@bobai/frontmatter
BOBAI Markdown Standard v1.1 frontmatter generator for FSS parsers. Provides consistent, standardized frontmatter generation across all parser types.
Installation
# From local path (recommended for FSS parsers)
npm install ../packages/bobai-frontmatter
# Or link globally
cd /MASTERFOLDER/Tools/parsers/packages/bobai-frontmatter
npm link
# Then in your parser:
npm link @bobai/frontmatter
Quick Start
import {
FrontmatterGenerator,
getEnrichmentPrompt,
PARSER_PROFILES,
LLMEnrichment
} from '@bobai/frontmatter';
// Generate markdown with frontmatter
const markdown = FrontmatterGenerator.generateMarkdown(
{
generator: 'fss-parse-pdf',
version: '1.2.0',
title: 'My Document',
sourcePath: '/path/to/file.pdf',
profile: PARSER_PROFILES['fss-parse-pdf'] // 'technical'
},
{
word_count: 1234,
page_count: 8,
has_tables: true,
has_images: false
},
content, // Markdown content string
undefined, // LLMEnrichment or undefined
'balanced' // OutputMode
);
API Reference
FrontmatterGenerator
generate(options, deterministic?, enrichment?, mode?)
Generate frontmatter YAML block only.
const frontmatter = FrontmatterGenerator.generate(
options: FrontmatterOptions,
deterministic?: DeterministicFields,
enrichment?: LLMEnrichment,
mode?: OutputMode // 'none' | 'balanced' | 'complete'
): string;
generateMarkdown(options, deterministic, content, enrichment?, mode?)
Generate complete markdown with frontmatter prepended.

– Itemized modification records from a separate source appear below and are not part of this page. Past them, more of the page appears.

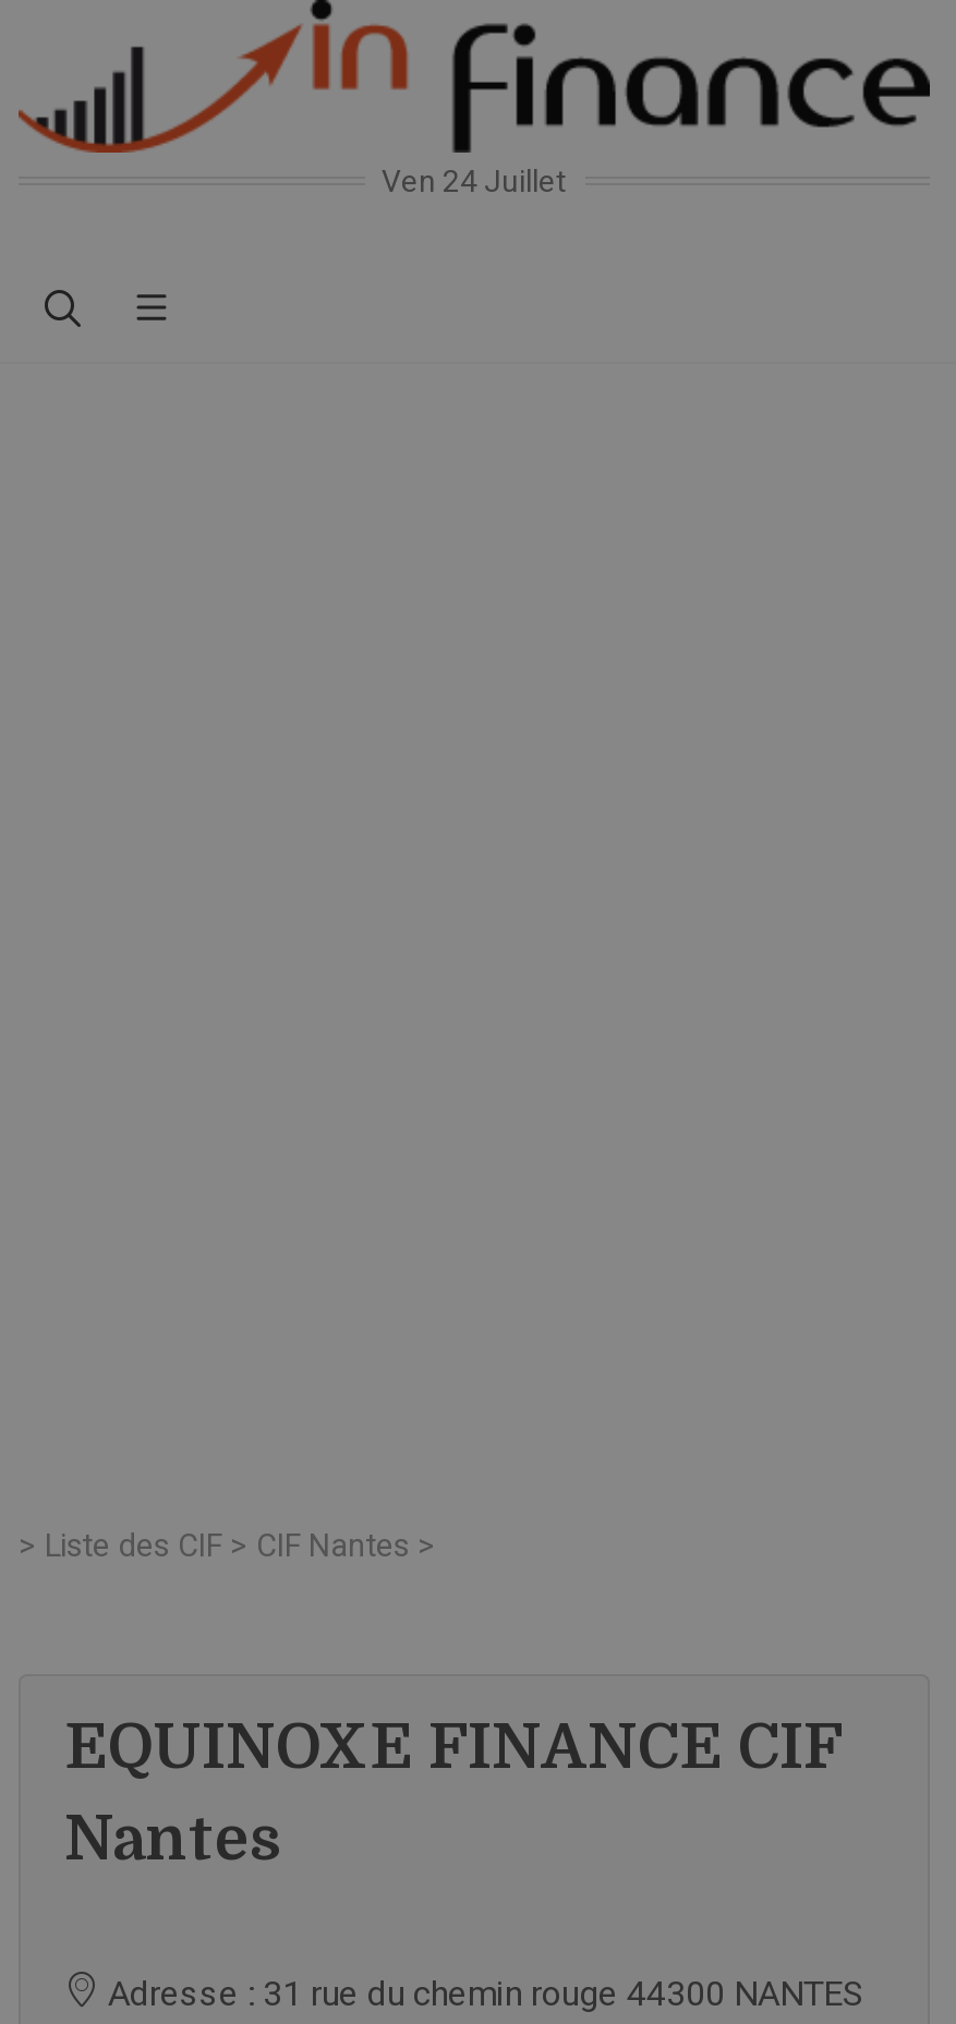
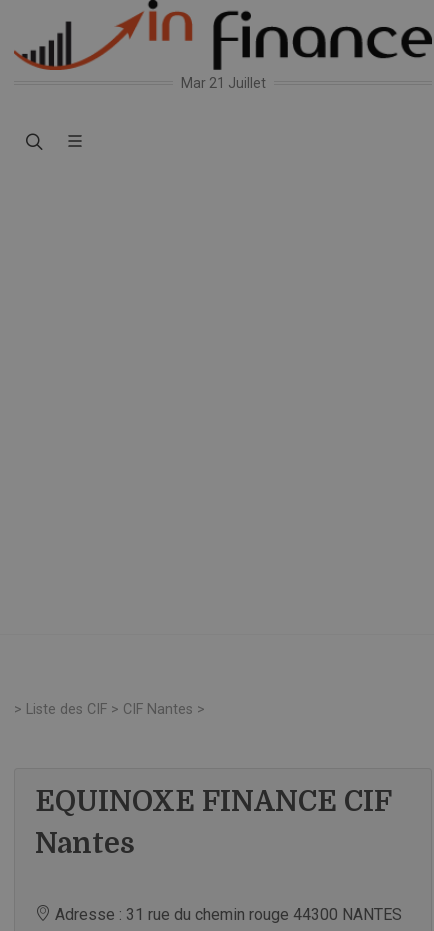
[382,163,567,198] Ven 24 Juillet -> [180,75,266,91] Mar 21 Juillet

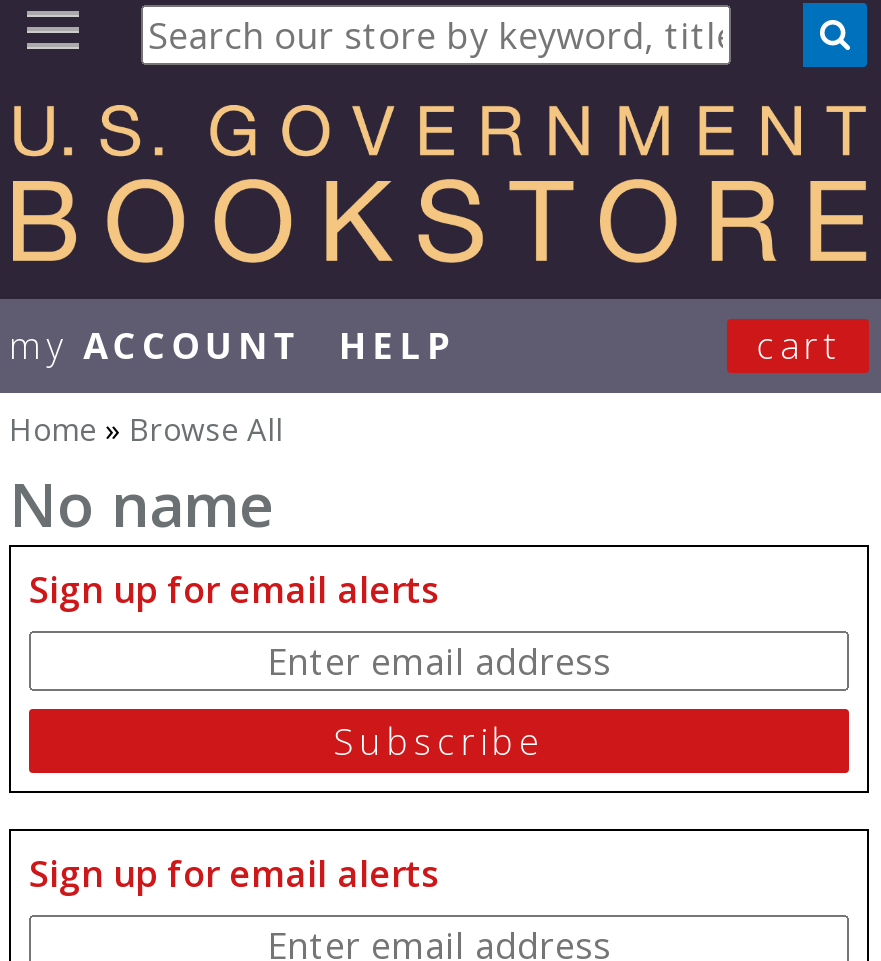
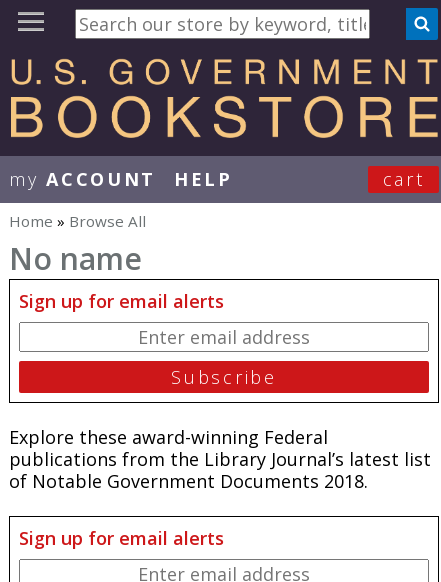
none -> [9,425,431,493] Explore these award-winning Federal | publications from the Library Journal’s latest list | of Notable Government Documents 2018.

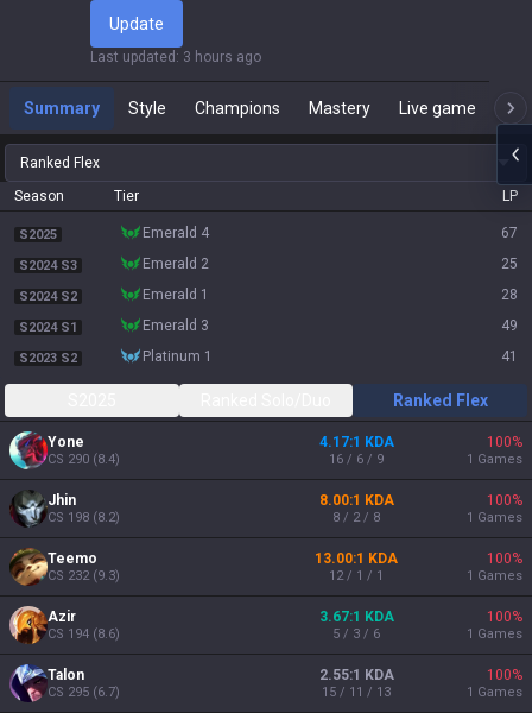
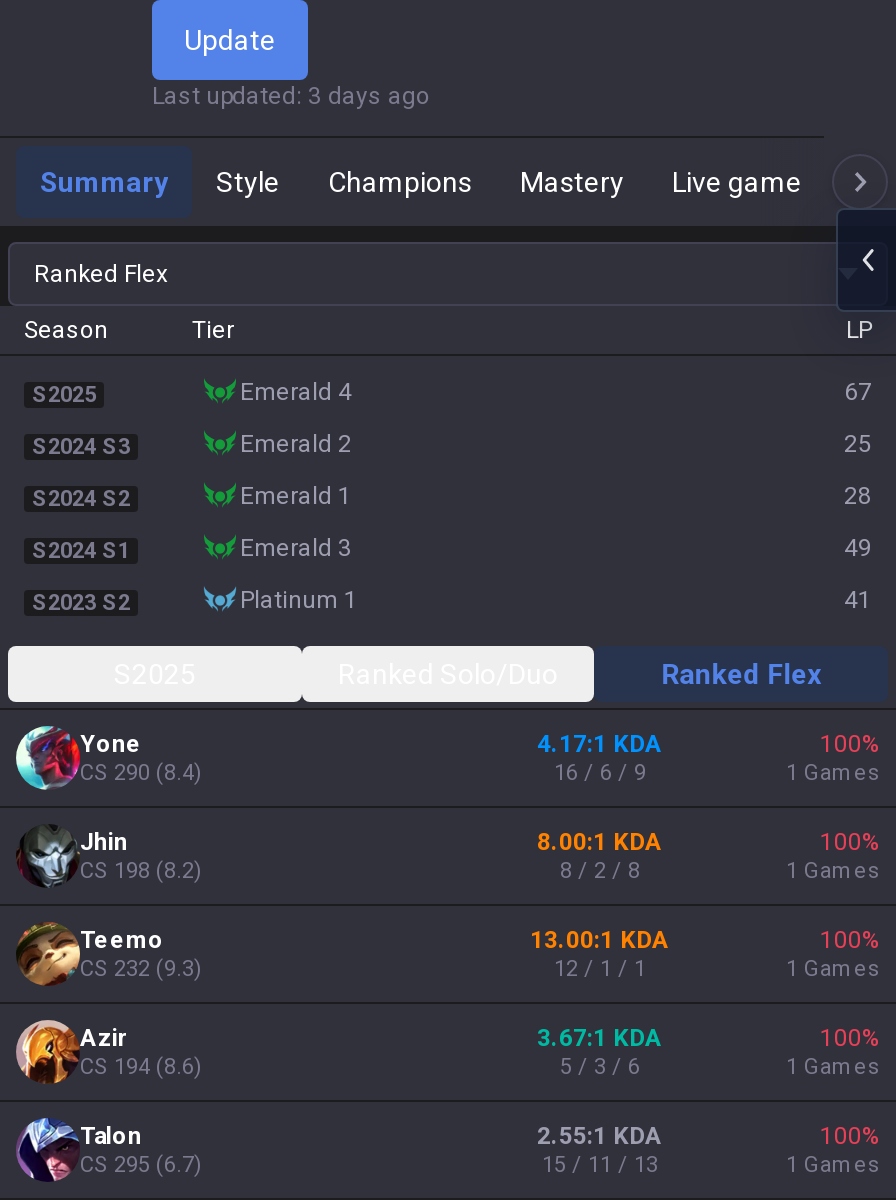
[90,49,261,65] Last updated: 3 hours ago -> [152,82,430,110] Last updated: 3 days ago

const markdown = FrontmatterGenerator.generateMarkdown(
options: FrontmatterOptions,
deterministic: DeterministicFields,
content: string,
enrichment?: LLMEnrichment,
mode?: OutputMode
): string;
Types
FrontmatterOptions
interface FrontmatterOptions {
generator: string; // e.g., 'fss-parse-pdf'
version: string; // e.g., '1.2.0'
title: string; // Document title
sourcePath?: string | null; // Original file path
profile?: ProfileType; // Document profile
extractionConfidence?: number; // 0.0-1.0
contentQuality?: number; // 0.0-2.0
}
DeterministicFields
Parser-extracted metadata. Any fields can be included:
interface DeterministicFields {
word_count?: number;
page_count?: number;
character_count?: number;
[key: string]: any; // Parser-specific fields
}
LLMEnrichment
AI-generated metadata fields:
interface LLMEnrichment {
summary?: string;
tags?: string[];
category?: string;
audience?: 'all' | 'beginner' | 'intermediate' | 'expert';
doc_purpose?: 'reference' | 'tutorial' | 'troubleshooting' | 'conceptual' | 'guide' | 'specification';
complexity?: number; // 1-5
actionable?: boolean;
key_technologies?: string[];
}
Output Modes
none
Returns empty string (no frontmatter). Content only.
balanced (default)
Includes:
- Core required fields (profile, created, generator, version, title, etc.)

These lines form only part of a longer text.